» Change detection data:
• • • • • • •

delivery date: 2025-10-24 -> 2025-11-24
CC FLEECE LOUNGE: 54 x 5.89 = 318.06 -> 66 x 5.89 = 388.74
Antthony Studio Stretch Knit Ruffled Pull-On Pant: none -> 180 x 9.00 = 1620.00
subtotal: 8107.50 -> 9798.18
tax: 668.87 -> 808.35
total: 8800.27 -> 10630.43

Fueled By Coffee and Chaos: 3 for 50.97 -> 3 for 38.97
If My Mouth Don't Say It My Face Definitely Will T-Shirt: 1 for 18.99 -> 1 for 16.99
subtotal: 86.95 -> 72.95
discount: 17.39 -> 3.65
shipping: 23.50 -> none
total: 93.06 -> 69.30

• • • • • • •

The reply should restate the records above in full, character for character.

delivery date: 2025-10-24 -> 2025-11-24
CC FLEECE LOUNGE: 54 x 5.89 = 318.06 -> 66 x 5.89 = 388.74
Antthony Studio Stretch Knit Ruffled Pull-On Pant: none -> 180 x 9.00 = 1620.00
subtotal: 8107.50 -> 9798.18
tax: 668.87 -> 808.35
total: 8800.27 -> 10630.43

Fueled By Coffee and Chaos: 3 for 50.97 -> 3 for 38.97
If My Mouth Don't Say It My Face Definitely Will T-Shirt: 1 for 18.99 -> 1 for 16.99
subtotal: 86.95 -> 72.95
discount: 17.39 -> 3.65
shipping: 23.50 -> none
total: 93.06 -> 69.30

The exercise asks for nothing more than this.